Morden is one step below declaring a state of emergency.
The Mayor of Morden, Brandon Burley, says they just upgraded the drought to extreme, further limiting water usage and consumption throughout the community.
Until the conditions improve, no one in Morden can water their lawn and car washes are only running for limited hours.
Burley says a new partnership with Pembina Valley Water Coop will reduce the chances of a drought in the future.
“We supply water to them and they supply water to us at certain points. The expansion of that pipeline will be completed in September and that will provide us some contingency and allow us to spread out our dependency on our water sourcing away from Lake Minnewasta.”
While communities cut back on water usage and farmers survey fields looking more like cardboard every day, concerns are turning to the short and long term effects on the provincial economy.

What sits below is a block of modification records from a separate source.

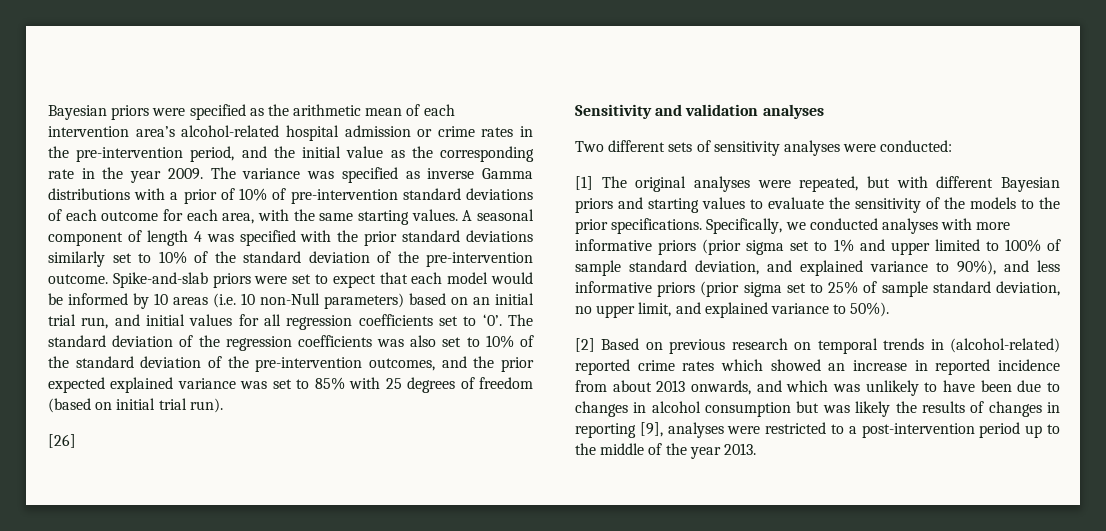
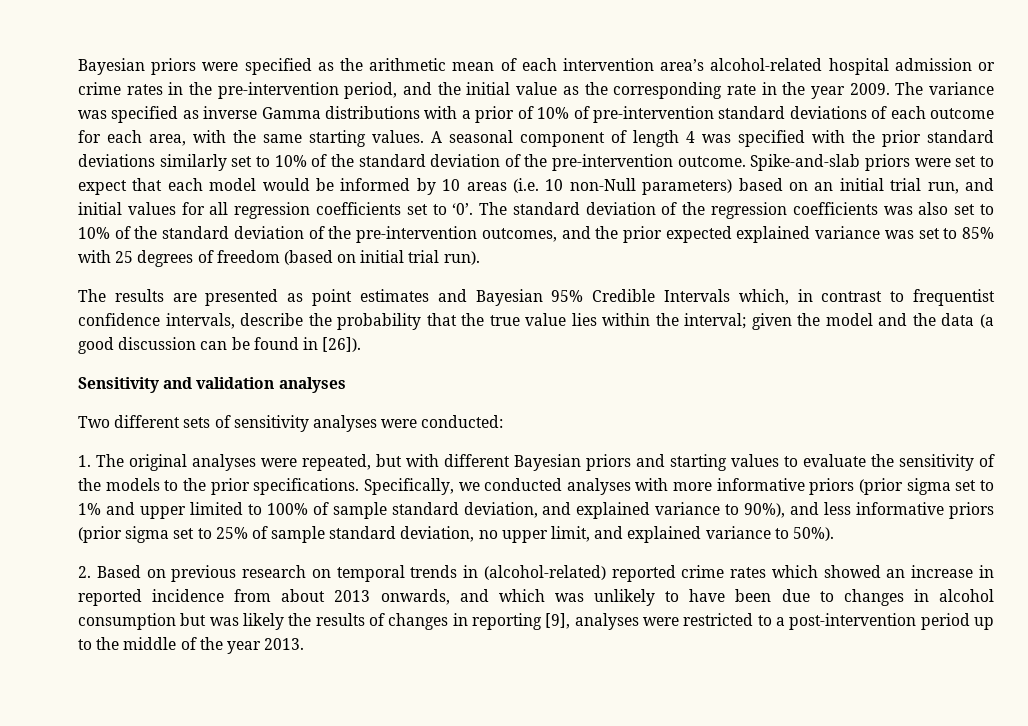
- [26]
+ The results are presented as point estimates and Bayesian 95% Credible Intervals which, in contrast to frequentist confidence intervals, describe the probability that the true value lies within the interval; given the model and the data (a good discussion can be found in [26]).
- [1] The original analyses were repeated, but with different Bayesian priors and starting values to evaluate the sensitivity of the models to the prior specifications.
+ 1. The original analyses were repeated, but with different Bayesian priors and starting values to evaluate the sensitivity of the models to the prior specifications.
- [2] Based on previous research on temporal trends in (alcohol-related) reported crime rates which showed an increase in reported incidence from about 2013 onwards, and which was unlikely to have been due to changes in alcohol consumption but was likely the results of changes in reporting [9], analyses were restricted to a post-intervention period up to the middle of the year 2013.
+ 2. Based on previous research on temporal trends in (alcohol-related) reported crime rates which showed an increase in reported incidence from about 2013 onwards, and which was unlikely to have been due to changes in alcohol consumption but was likely the results of changes in reporting [9], analyses were restricted to a post-intervention period up to the middle of the year 2013.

University of Manitoba Economics Professor Fletcher Baragar says the drought’s financial impact is going to be felt for the next six to 12 months.
Baragar says direct agriculture — crop and livestock production — make up about five percent of Manitoba’s GDP, but there’s a lot more to the industry that people may not think about.
“When you add the transportation, fertilizer and all the other industries that provide other inputs for agriculture like farm machinery. And then all the industries that use agricultural outputs as their own inputs like food processing, ethanol and stuff like that. All those require large supplies of agricultural products.”
Baragar says cash receipts from crop and livestock farmers in 2020 came to about $7-billion and even a small percentage of lost revenue has a big impact.
“Now let’s say that drops by even 10 per cent, which is $700-million. That means there is $700-million dollars less in the provincial economy. These numbers are big and significant.”
Cattle producers across the province are selling or exporting portions of their herd to stay afloat and the decrease is nearby cattle is going to raise demand with a decreasing supply, giving way to rising costs in grocery stores.